The findings, published today in Nature Communications, highlight the underrepresentation of people of non-European genetic ancestry as participants in cancer studies and emphasise an urgent need to break down barriers preventing medical advances from benefiting everyone equally.
Currently, people of European ancestry account for nearly 80% of participants in genetic association studies, despite representing only 16% of the global population. This imbalance means that most of our knowledge about risk, prevention, and treatment is based predominantly on European populations.
Professor Claude Chelala and her team at Queen Mary University of London analysed genetic data and clinical records from over 7,000 women with breast cancer of African, South Asian and European ancestry, using data from four major research initiatives in the UK and US: The Breast Cancer Now Biobank, the 100,000 Genomes Project, the Genes & Health study, and the Cancer Genome Atlas. The research was funded by Breast Cancer Now, Barts Charity and the National Institute for Health and Care Research NIHR Barts Biomedical Research Centre.
Compared with women of European ancestry, those from South Asian backgrounds were diagnosed nearly seven years earlier and died around thirteen years younger, while women of African ancestry were diagnosed around five years earlier and died nearly nine years younger. The researchers suggest that current NHS screening guidelines, which recommend breast screening for all women from age 50, may start too late for women from some backgrounds and should be reviewed based on ancestry.
The study also identified differences in mutation rates in genes linked to breast cancer susceptibility (including the BRCA genes), which are used in genetic testing and influence treatment decisions. Some women had genetic mutations that could have made their cancer resistant to certain treatments they received, but this was not factored into their clinical management. If this information had been available at diagnosis, it could have been used to inform the choice of different treatments.
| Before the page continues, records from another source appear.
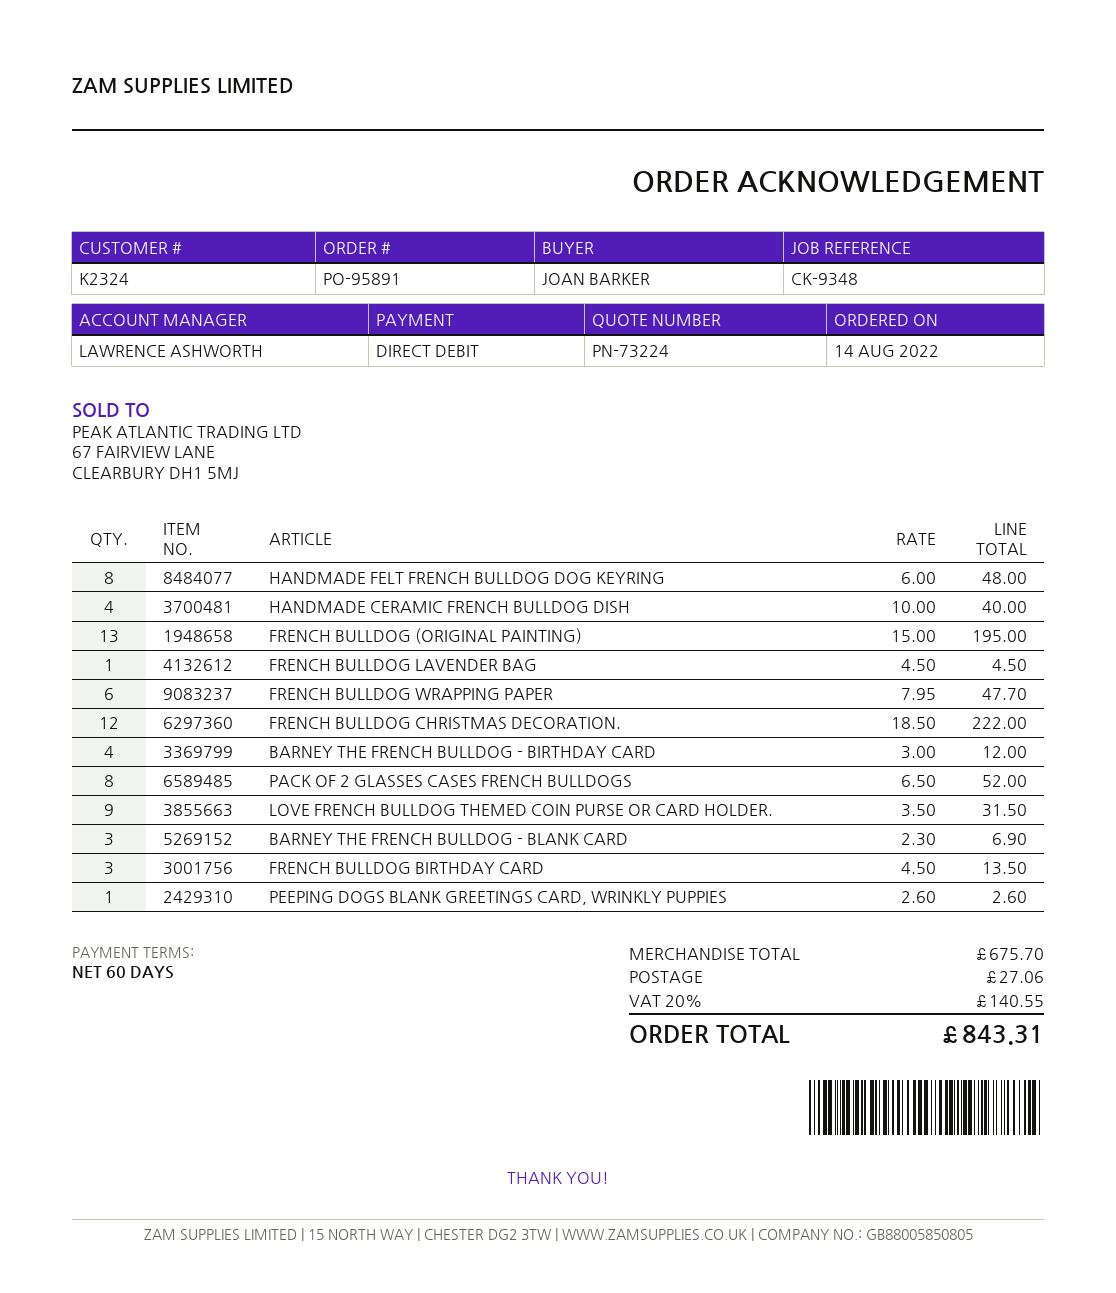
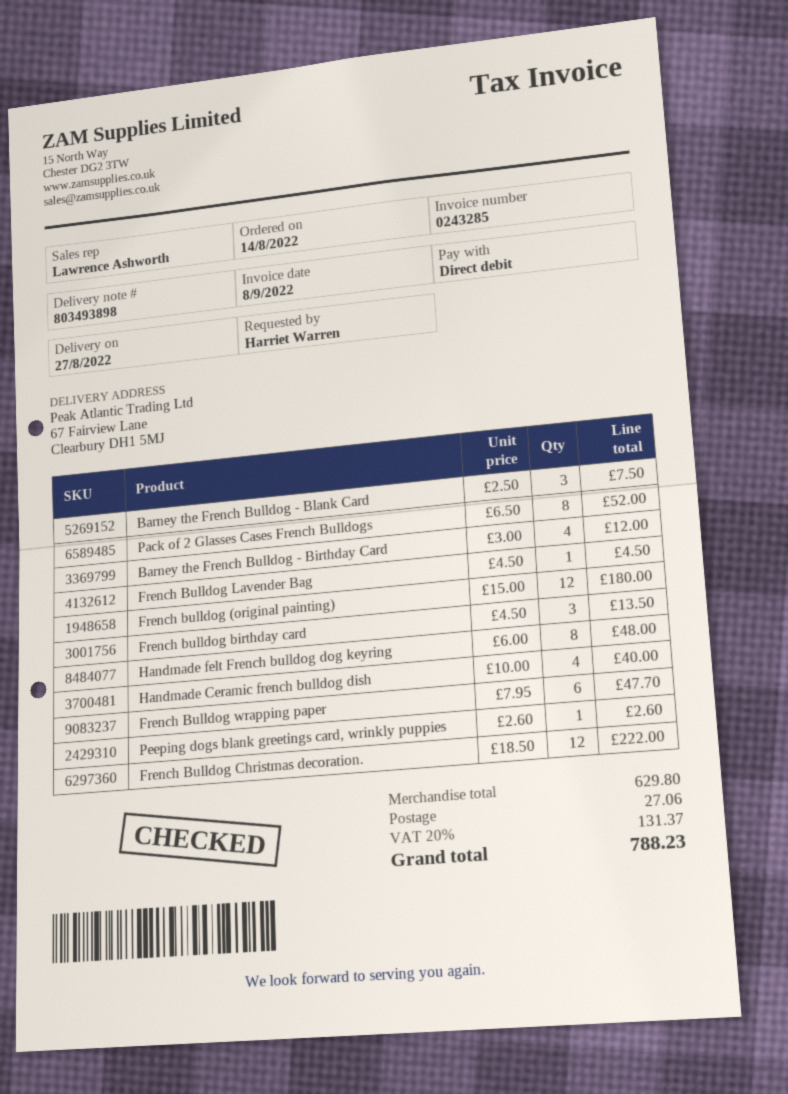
ordered by: JOAN BARKER -> Harriet Warren
FRENCH BULLDOG (ORIGINAL PAINTING): 13 x 15.00 = 195.00 -> 12 x 15.00 = 180.00
LOVE FRENCH BULLDOG THEMED COIN PURSE OR CARD HOLDER.: 9 x 3.50 = 31.50 -> none
BARNEY THE FRENCH BULLDOG - BLANK CARD: 3 x 2.30 = 6.90 -> 3 x 2.50 = 7.50
subtotal: 675.70 -> 629.80
tax: 20% = 140.55 -> 20% = 131.37
total: 843.31 -> 788.23

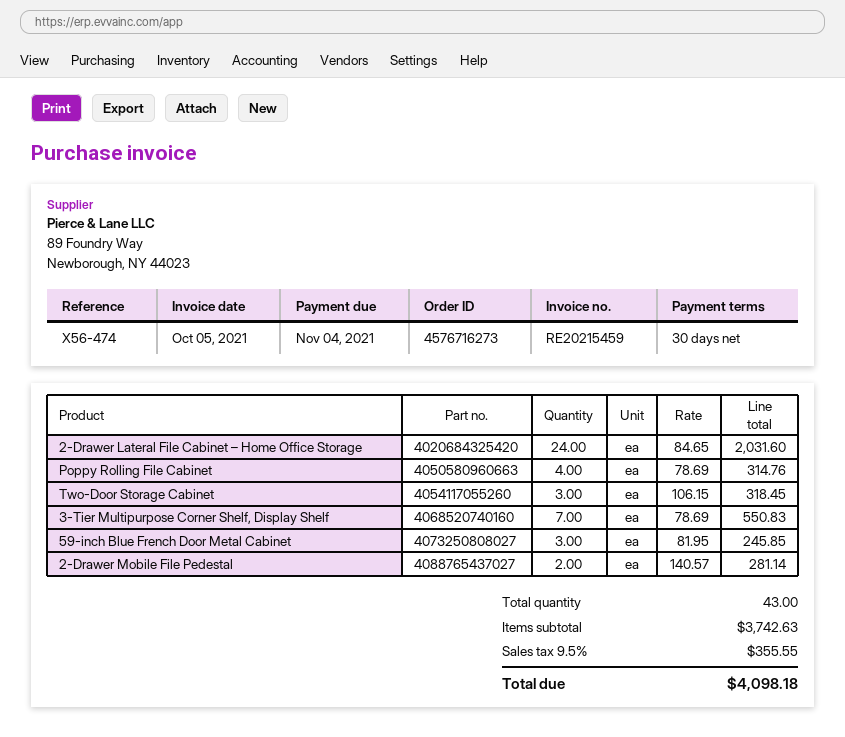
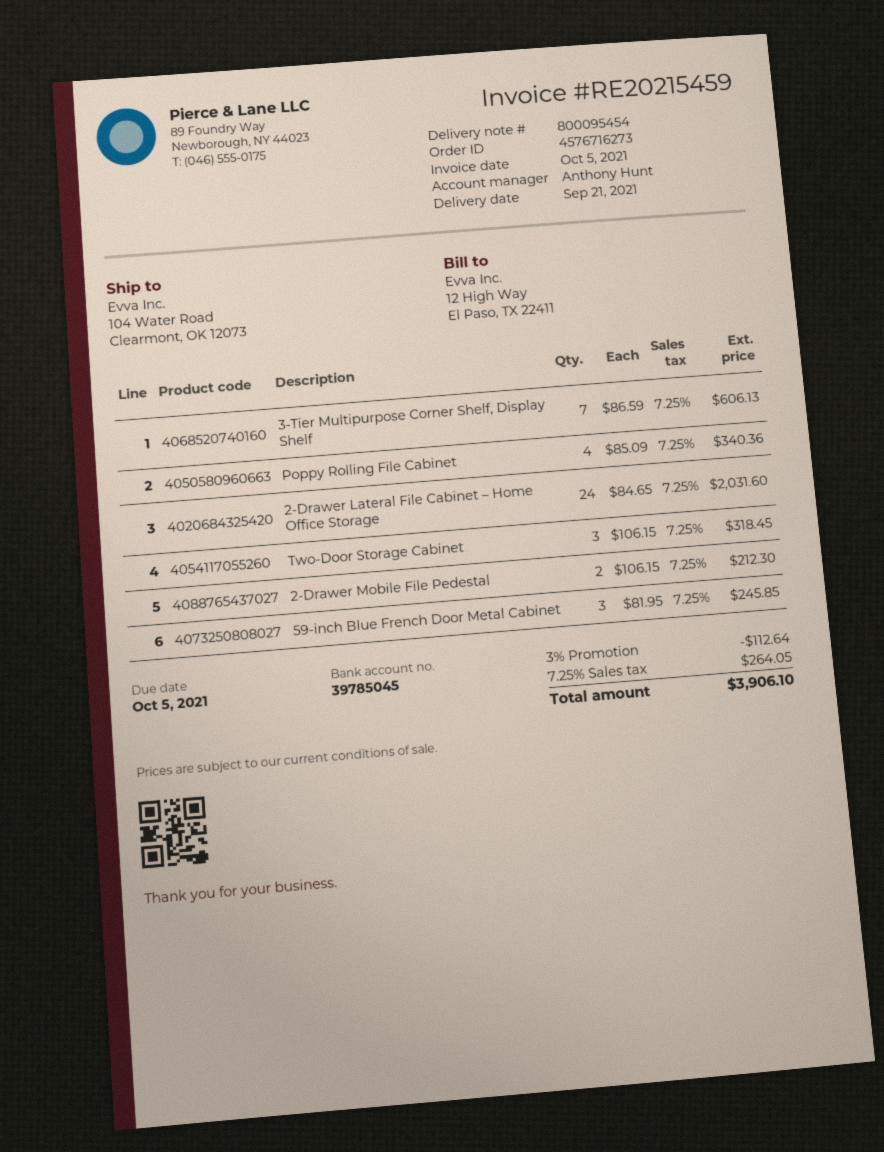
due date: 2021-11-04 -> 2021-10-05
Poppy Rolling File Cabinet: 4 x 78.69 = 314.76 -> 4 x 85.09 = 340.36
3-Tier Multipurpose Corner Shelf, Display Shelf: 7 x 78.69 = 550.83 -> 7 x 86.59 = 606.13
2-Drawer Mobile File Pedestal: 2 x 140.57 = 281.14 -> 2 x 106.15 = 212.30
discount: none -> 3% = 112.64
tax: 9.5% = 355.55 -> 7.25% = 264.05
total: 4098.18 -> 3906.10

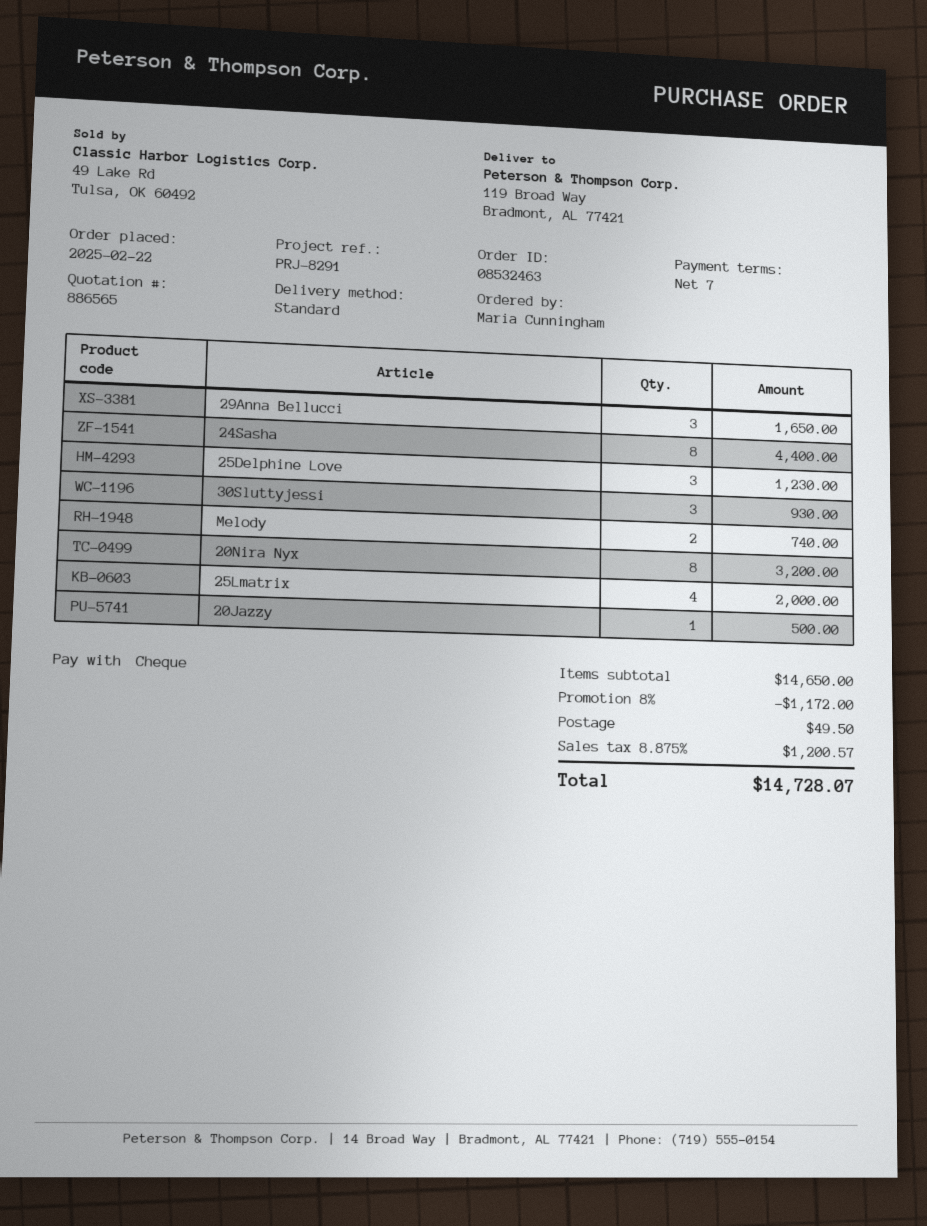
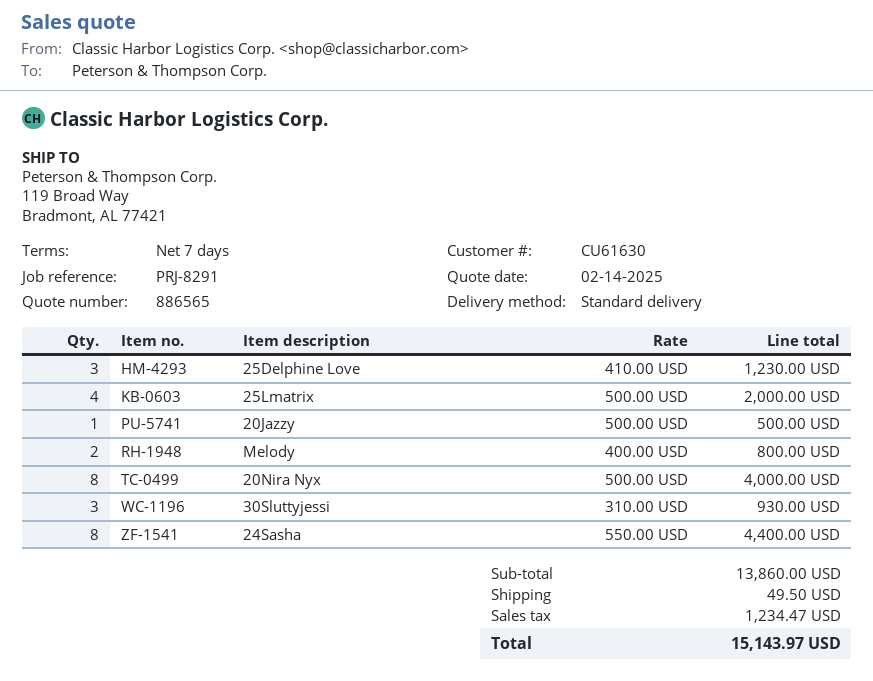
29Anna Bellucci: 3 for 1650.00 -> none
Melody: 2 for 740.00 -> 2 for 800.00
20Nira Nyx: 8 for 3200.00 -> 8 for 4000.00
subtotal: 14650.00 -> 13860.00
discount: 8% = 1172.00 -> none
tax: 1200.57 -> 1234.47
total: 14728.07 -> 15143.97

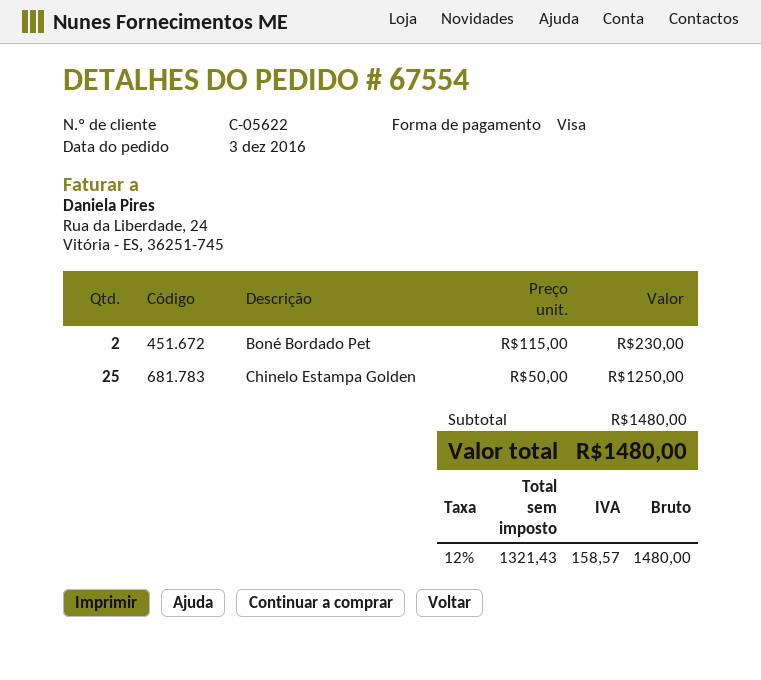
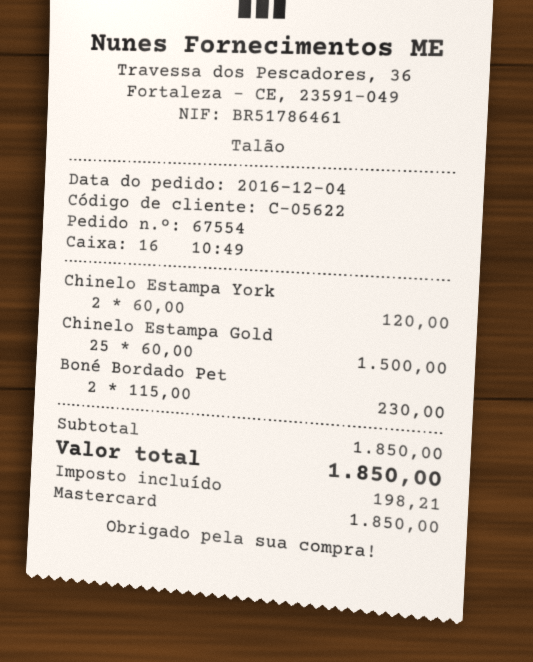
order date: 2016-12-03 -> 2016-12-04
payment method: Visa -> Mastercard
Chinelo Estampa Golden: 25 x 50.00 = 1250.00 -> 25 x 60.00 = 1500.00
Chinelo Estampa York: none -> 2 x 60.00 = 120.00
subtotal: 1480.00 -> 1850.00
tax: 158.57 -> 198.21
total: 1480.00 -> 1850.00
"Precision medicine has the power to revolutionise cancer care, but only if it works for everyone," says Professor Chelala, who is Professor of Bioinformatics at Queen Mary's Barts Cancer Institute. "If we fail to address blind spots in research, we risk widening health inequalities rather than reducing them."
"Our study is among the largest of its kind in these populations, but we need even larger cohorts to validate and fully understand the genetic and clinical factors affecting breast cancer across diverse populations. We hope our results will serve to guide further research. Funders and scientists need to work together and rethink how we design cancer research studies and clinical trials to represent a balance of ethnicities and ensure that no group is left behind."
Fiona Miller Smith, Chief Executive of Barts Charity, said: "Equity in healthcare is an important need for East London. Inequalities in health outcomes in certain ethnic populations, such as people from African or South Asian ancestry, are often made worse by underrepresentation in research data and studies. That's why we fund so many projects that help to improve health outcomes for people from different backgrounds – including Professor Claude Chelala and her team's study published today. The findings point to the need for increasing data collection of underrepresented groups in research studies – to ensure medical advances benefit everyone in our community."
Dr Kotryna Temcinaite, Head of Research Communications and Engagement at Breast Cancer Now, said: "We know that inequalities are present at every stage of the breast cancer experience for women from ethnic minority communities, from barriers to seeking help, to survival rates.
"This research, which was made possible with data from the Breast Cancer Now Biobank*, will help us find ways to improve breast cancer treatment and outcomes for women from ethnic minority communities.
"Breast Cancer Now also funds further research to address physical, mental and emotional wellbeing and inequalities experienced in breast cancer, so that everyone receives the best possible breast cancer care regardless of their ethnicity.
"Anyone affected by breast cancer can speak to Breast Cancer Now's expert nurses by calling our free, confidential helpline on 0808 800 6000 for information and support."
Balwinder's story – "With cancer, there's no one-size-fits-all approach"
Balwinder Nanray lives in Essex with her husband and son. She now volunteers as a patient advocate, using her voice to help ensure cancer patients in underrepresented communities are heard. In 2015, she was diagnosed with breast cancer following a routine mammogram organised through her workplace.
"I had no symptoms and no lumps. I was a senior leader in financial services, but breast cancer had other ideas. I underwent surgery, chemotherapy, and radiotherapy, and I am currently on hormone therapy to help reduce the risk of the cancer returning. This year marks nearly 10 years since my diagnosis, and I'm very grateful for that.
"My medical team has been amazing, but at times it was difficult to build a trusting relationship with some of my physicians. There were moments when I felt like I was being treated as a number rather than a person.
"With cancer, one size does not fit all, and it's important that we're all treated as individuals. Beyond your cancer diagnosis, you are a person, and I think people can forget that. Co-producing and collaborating with patients in research can lead to more effective and sustainable solutions that better meet patients' needs.
"I now participate as a patient advocate for several cancer charities, including Breast Cancer Now. I'm passionate about using my voice to help others from underrepresented communities be heard. This includes not only people from ethnic minority backgrounds, but also groups such as people with disabilities, those experiencing homelessness, and refugees. I want to help break down the stigma and taboos that still surround cancer. If I can make a difference in just one person's life would be an incredible achievement."